■ **TASK STATEMENT**:
Look through the records below for the line with "shipping method: pallet freight -> DHL". Return that line and each one after it up to and including the line with "total: 3362.40 -> 3719.22", exactly.

■ **RECORDS FOR PROCESSING**:
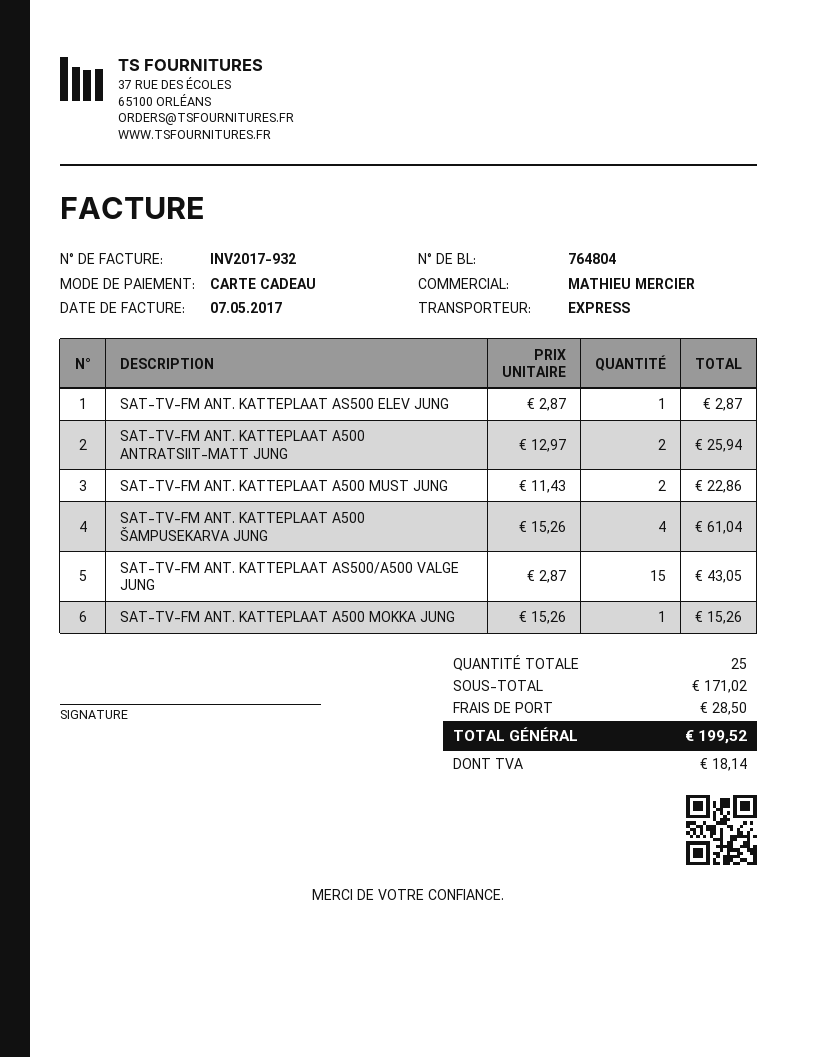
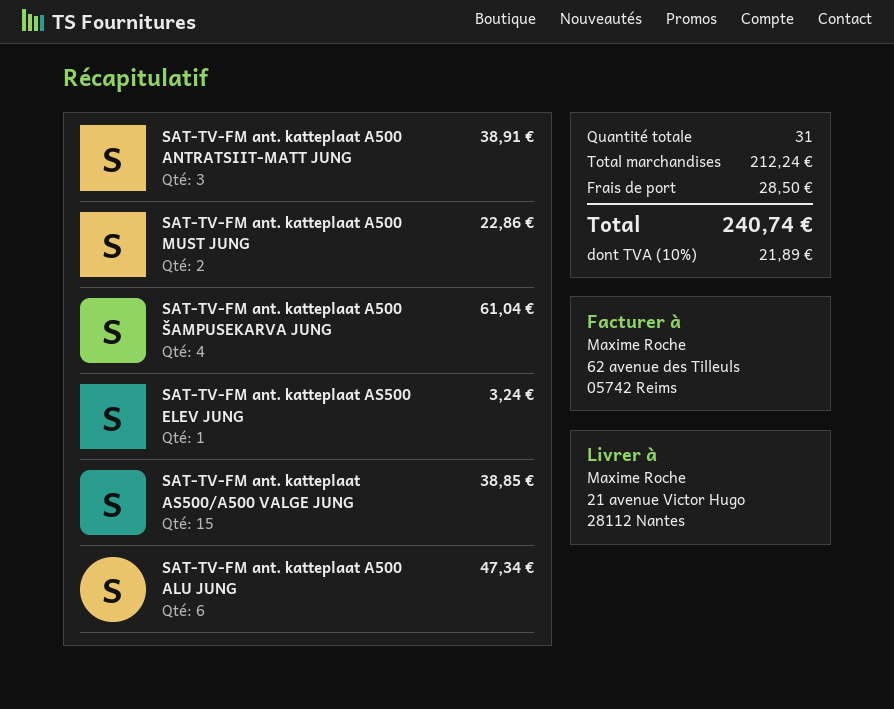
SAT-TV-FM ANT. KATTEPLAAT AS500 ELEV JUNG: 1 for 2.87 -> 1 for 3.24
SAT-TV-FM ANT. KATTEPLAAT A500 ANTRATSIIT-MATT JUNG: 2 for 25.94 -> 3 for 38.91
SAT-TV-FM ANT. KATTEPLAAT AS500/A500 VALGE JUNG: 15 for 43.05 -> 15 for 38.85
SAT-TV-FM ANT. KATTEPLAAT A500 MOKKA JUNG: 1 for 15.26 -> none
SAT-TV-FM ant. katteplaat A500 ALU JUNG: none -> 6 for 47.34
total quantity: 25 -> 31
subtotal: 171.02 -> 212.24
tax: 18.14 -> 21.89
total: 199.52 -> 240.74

---

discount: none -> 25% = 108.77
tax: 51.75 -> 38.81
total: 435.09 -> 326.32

==

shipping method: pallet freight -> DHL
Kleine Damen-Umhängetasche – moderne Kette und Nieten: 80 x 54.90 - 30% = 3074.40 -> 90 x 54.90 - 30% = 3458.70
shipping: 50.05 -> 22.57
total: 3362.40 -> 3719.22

■ **YOUR RESPONSE**:
shipping method: pallet freight -> DHL
Kleine Damen-Umhängetasche – moderne Kette und Nieten: 80 x 54.90 - 30% = 3074.40 -> 90 x 54.90 - 30% = 3458.70
shipping: 50.05 -> 22.57
total: 3362.40 -> 3719.22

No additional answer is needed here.